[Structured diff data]
☆ ☆ ☆

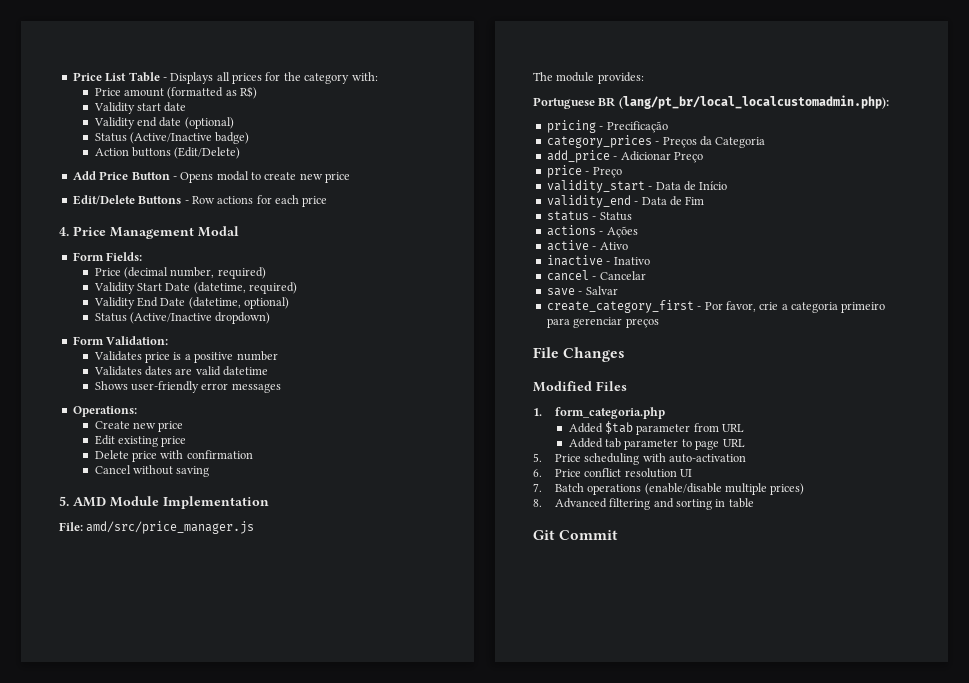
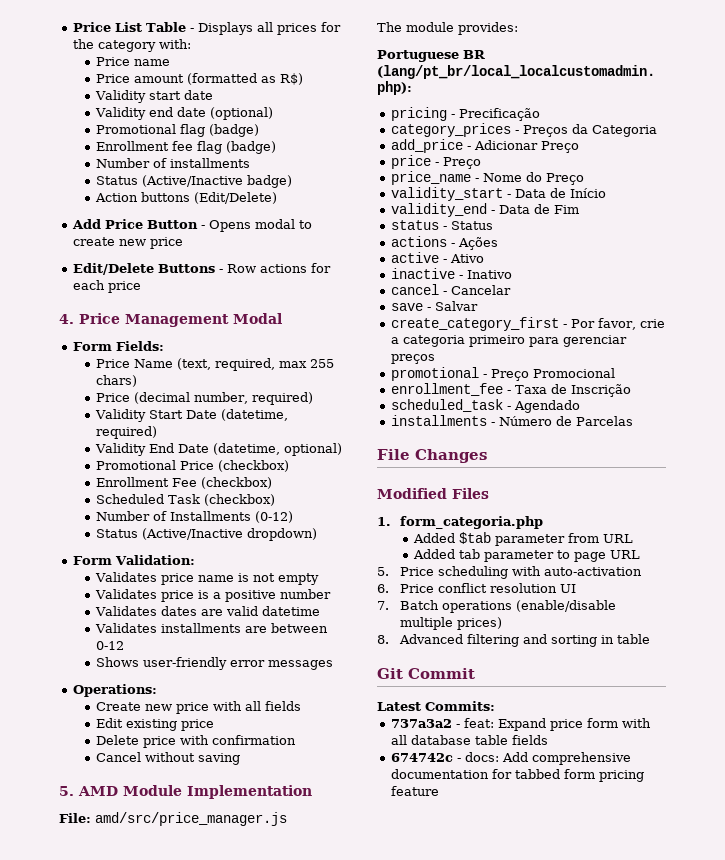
+ Price name
+ Promotional flag (badge)
+ Enrollment fee flag (badge)
+ Number of installments
+ Price Name (text, required, max 255 chars)
+ Promotional Price (checkbox)
+ Enrollment Fee (checkbox)
+ Scheduled Task (checkbox)
+ Number of Installments (0-12)
+ Validates price name is not empty
+ Validates installments are between 0-12
- Create new price
+ Create new price with all fields
+ price_name - Nome do Preço
+ promotional - Preço Promocional
+ enrollment_fee - Taxa de Inscrição
+ scheduled_task - Agendado
+ installments - Número de Parcelas
+ Latest Commits:
+ 737a3a2 - feat: Expand price form with all database table fields
+ 674742c - docs: Add comprehensive documentation for tabbed form pricing feature

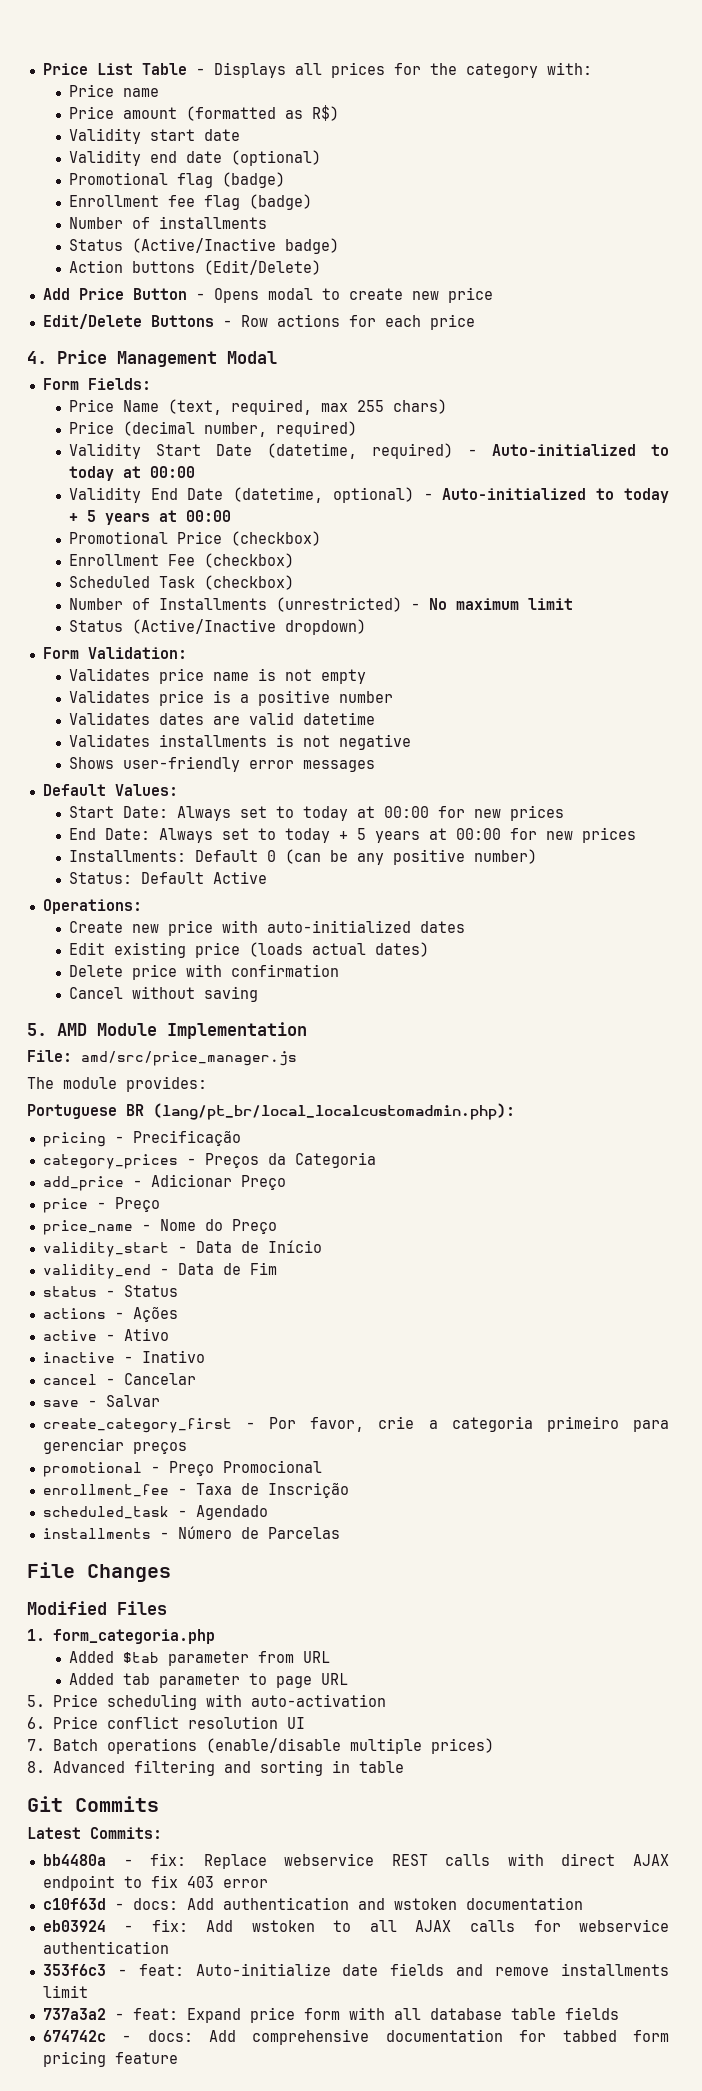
- Validity Start Date (datetime, required)
+ Validity Start Date (datetime, required) - Auto-initialized to today at 00:00
- Validity End Date (datetime, optional)
+ Validity End Date (datetime, optional) - Auto-initialized to today + 5 years at 00:00
- Number of Installments (0-12)
+ Number of Installments (unrestricted) - No maximum limit
- Validates installments are between 0-12
+ Validates installments is not negative
+ Default Values:
+ Start Date: Always set to today at 00:00 for new prices
+ End Date: Always set to today + 5 years at 00:00 for new prices
+ Installments: Default 0 (can be any positive number)
+ Status: Default Active
- Create new price with all fields
+ Create new price with auto-initialized dates
- Edit existing price
+ Edit existing price (loads actual dates)
- Git Commit
+ Git Commits
+ bb4480a - fix: Replace webservice REST calls with direct AJAX endpoint to fix 403 error
+ c10f63d - docs: Add authentication and wstoken documentation
+ eb03924 - fix: Add wstoken to all AJAX calls for webservice authentication
+ 353f6c3 - feat: Auto-initialize date fields and remove installments limit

☆ ☆ ☆

=== WHAT THE EXERCISE ASKS ===
Within the data above, the lines from the one with "Auto-initialized to today at 00:00" to the one with "fix 403 error" must be repeated exactly; no other line belongs in the answer.

=== EXERCISE RESPONSE ===
+ Validity Start Date (datetime, required) - Auto-initialized to today at 00:00
- Validity End Date (datetime, optional)
+ Validity End Date (datetime, optional) - Auto-initialized to today + 5 years at 00:00
- Number of Installments (0-12)
+ Number of Installments (unrestricted) - No maximum limit
- Validates installments are between 0-12
+ Validates installments is not negative
+ Default Values:
+ Start Date: Always set to today at 00:00 for new prices
+ End Date: Always set to today + 5 years at 00:00 for new prices
+ Installments: Default 0 (can be any positive number)
+ Status: Default Active
- Create new price with all fields
+ Create new price with auto-initialized dates
- Edit existing price
+ Edit existing price (loads actual dates)
- Git Commit
+ Git Commits
+ bb4480a - fix: Replace webservice REST calls with direct AJAX endpoint to fix 403 error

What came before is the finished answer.